Figure 1. Cells from a biopsy of DLBCL showing abnormal, large cells spread diffusely
The vast majority of people have the most common type of DLBCL, which is described on this page. Some people have a rare type of DLBCL that has different features to the most common type. These differences can be seen under a microscope and in tests on the lymphoma cells. They can cause different symptoms, but they are all usually treated in the same way.
Rare types of DLBCL include:
- T-cell/histiocyte-rich large B-cell lymphoma
- EBV-positive DLBCL of the elderly
- primary mediastinal (thymic) large B-cell lymphoma
- intravascular large B-cell lymphoma
- ALK-positive large B-cell lymphoma.
Very rare types of large B-cell lymphoma can develop in people with severe immune system problems like human immunodeficiency virus (HIV), eg plasmablastic lymphoma.
If DLBCL starts in your central nervous system (CNS; brain and spinal cord), it is a primary CNS lymphoma.
Some types of DLBCL only affect the skin. We have separate information about skin lymphoma.
Around 4,800 people are diagnosed with DLBCL each year in the UK. It can occur at any age, including in children, but the risk of developing DLBCL increases with age. Most people diagnosed with DLBCL are 65 or over. DLBCL affects slightly more men than women.
In most cases, the causes of DLBCL are not known but research shows that:
- you cannot catch lymphoma
- you did not inherit it from your parents
- you cannot pass it on to others.
Rarely, there is an association between DLBCL and disorders of the immune system. These include:
- autoimmune disorders like rheumatoid arthritis and systemic lupus erythematosus (DLBCL can develop as a result of chronic (long-term) inflammation)
- organ transplantation.
However, most people with these disorders never develop lymphoma and most cases of DLBCL are not related to an underlying immune disorder.
Sometimes DLBCL develops in people who have had a low-grade (slow-growing) lymphoma in the past – their lymphoma transforms (changes) into a quicker growing DLBCL. If this is the case for you, you might also find our information on transformation helpful.
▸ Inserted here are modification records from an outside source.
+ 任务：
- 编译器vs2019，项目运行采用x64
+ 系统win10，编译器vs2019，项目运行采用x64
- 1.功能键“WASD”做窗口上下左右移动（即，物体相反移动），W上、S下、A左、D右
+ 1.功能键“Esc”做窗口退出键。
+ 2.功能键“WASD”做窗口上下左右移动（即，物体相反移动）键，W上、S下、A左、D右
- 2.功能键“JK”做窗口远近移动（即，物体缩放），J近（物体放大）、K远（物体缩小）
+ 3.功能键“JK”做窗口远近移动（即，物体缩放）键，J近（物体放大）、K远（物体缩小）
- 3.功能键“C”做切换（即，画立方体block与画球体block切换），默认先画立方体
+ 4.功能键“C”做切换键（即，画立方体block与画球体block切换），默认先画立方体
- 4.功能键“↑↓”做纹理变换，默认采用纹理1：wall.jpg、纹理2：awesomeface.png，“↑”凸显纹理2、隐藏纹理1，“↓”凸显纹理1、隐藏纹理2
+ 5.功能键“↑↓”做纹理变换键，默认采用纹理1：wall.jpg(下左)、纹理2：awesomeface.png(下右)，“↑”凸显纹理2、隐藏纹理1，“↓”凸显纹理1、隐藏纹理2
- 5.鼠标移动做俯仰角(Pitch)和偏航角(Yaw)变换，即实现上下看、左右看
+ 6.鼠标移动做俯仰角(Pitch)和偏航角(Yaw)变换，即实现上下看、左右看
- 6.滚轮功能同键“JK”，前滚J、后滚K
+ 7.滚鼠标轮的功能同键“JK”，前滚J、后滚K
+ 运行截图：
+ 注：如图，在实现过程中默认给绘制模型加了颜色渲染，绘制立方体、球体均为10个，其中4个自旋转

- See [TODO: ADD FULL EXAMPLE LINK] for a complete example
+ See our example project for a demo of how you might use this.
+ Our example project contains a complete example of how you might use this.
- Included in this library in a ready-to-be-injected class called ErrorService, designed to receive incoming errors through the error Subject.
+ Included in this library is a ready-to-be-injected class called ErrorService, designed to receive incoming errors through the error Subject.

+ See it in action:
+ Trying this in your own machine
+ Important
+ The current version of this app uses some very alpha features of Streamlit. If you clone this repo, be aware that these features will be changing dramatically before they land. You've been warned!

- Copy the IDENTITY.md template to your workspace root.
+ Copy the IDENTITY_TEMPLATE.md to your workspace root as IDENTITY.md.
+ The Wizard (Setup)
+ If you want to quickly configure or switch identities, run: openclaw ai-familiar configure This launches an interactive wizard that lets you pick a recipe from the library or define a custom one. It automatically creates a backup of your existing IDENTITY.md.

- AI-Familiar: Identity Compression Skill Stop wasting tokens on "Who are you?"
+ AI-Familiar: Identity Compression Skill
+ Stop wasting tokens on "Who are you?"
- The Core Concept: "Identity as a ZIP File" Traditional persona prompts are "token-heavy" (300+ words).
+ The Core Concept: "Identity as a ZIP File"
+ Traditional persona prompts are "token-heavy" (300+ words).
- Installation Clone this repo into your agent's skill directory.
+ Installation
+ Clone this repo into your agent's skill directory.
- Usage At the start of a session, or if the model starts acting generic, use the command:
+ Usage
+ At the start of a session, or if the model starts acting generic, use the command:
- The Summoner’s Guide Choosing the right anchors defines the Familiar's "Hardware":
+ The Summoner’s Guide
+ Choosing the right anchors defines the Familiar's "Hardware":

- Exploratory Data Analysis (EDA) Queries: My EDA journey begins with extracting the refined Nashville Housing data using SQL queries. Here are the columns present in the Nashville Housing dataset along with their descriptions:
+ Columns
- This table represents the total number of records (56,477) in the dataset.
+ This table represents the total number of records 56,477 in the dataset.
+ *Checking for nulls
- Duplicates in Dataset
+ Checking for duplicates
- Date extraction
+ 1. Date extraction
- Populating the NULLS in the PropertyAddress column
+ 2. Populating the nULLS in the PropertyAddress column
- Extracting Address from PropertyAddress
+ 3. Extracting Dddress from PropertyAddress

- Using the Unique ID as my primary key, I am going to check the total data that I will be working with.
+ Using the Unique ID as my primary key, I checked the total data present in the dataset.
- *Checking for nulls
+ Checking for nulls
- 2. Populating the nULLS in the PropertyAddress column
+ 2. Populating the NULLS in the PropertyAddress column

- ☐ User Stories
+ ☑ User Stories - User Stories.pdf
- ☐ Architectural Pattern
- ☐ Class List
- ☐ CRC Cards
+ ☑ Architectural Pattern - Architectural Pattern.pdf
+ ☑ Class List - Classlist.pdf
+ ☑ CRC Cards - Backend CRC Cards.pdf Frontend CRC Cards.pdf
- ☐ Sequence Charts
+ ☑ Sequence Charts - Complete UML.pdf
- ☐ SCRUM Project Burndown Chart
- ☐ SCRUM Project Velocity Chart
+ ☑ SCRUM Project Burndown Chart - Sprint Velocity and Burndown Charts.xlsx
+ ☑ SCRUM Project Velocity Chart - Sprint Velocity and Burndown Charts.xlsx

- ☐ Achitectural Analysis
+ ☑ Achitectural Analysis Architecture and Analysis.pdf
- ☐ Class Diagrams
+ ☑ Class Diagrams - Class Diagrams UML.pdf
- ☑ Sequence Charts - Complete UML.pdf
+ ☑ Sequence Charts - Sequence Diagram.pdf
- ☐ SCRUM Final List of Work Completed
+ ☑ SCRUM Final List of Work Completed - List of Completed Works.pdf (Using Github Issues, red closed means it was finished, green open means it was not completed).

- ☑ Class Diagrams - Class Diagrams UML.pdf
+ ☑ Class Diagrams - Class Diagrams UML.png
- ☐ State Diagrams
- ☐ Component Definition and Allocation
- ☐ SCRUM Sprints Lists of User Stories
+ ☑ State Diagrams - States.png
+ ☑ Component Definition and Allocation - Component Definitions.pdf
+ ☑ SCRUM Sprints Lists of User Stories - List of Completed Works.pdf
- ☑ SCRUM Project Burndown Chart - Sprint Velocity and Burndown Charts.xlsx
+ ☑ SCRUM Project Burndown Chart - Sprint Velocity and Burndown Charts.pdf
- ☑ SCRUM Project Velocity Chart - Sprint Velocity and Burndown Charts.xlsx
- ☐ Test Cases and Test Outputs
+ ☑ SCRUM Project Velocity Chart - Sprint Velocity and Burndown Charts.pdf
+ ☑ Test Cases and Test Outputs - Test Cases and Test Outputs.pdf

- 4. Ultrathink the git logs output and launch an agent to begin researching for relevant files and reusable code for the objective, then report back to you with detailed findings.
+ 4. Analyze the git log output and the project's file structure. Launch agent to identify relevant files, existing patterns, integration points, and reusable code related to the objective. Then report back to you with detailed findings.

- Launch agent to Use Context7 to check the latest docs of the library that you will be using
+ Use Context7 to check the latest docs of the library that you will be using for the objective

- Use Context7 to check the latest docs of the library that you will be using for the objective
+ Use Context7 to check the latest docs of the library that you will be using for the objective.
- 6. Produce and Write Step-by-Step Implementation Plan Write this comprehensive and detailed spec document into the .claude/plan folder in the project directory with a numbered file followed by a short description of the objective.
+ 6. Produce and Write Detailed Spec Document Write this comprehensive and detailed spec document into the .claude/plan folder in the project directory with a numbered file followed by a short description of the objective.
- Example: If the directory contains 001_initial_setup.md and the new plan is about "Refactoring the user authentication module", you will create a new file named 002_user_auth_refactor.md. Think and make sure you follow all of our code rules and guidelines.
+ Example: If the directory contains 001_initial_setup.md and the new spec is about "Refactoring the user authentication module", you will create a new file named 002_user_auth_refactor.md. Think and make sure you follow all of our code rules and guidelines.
Most people with DLBCL first notice painless lumps, often in their neck, armpit or groin. These are enlarged lymph nodes (swollen glands). They can grow quite quickly, over just a few weeks.
DLBCL can develop in lymph nodes deep inside your body where they can’t be felt from the outside. It is quite common for people with DLBCL to have lymphoma in extranodal sites (areas outside the lymph node). Large lumps can form – this is known as ‘bulky disease’.
DLBCL can be hard to diagnose as people have different symptoms depending what organs and tissues their lymphoma is affecting, for example:
- DLBCL in your stomach or bowel can cause abdominal (tummy) discomfort or pain, diarrhoea or bleeding
- DLBCL in your chest can cause a cough or breathlessness.
Some people with DLBCL experience fevers, night sweats and unexplained weight loss. These are known as ‘B symptoms’.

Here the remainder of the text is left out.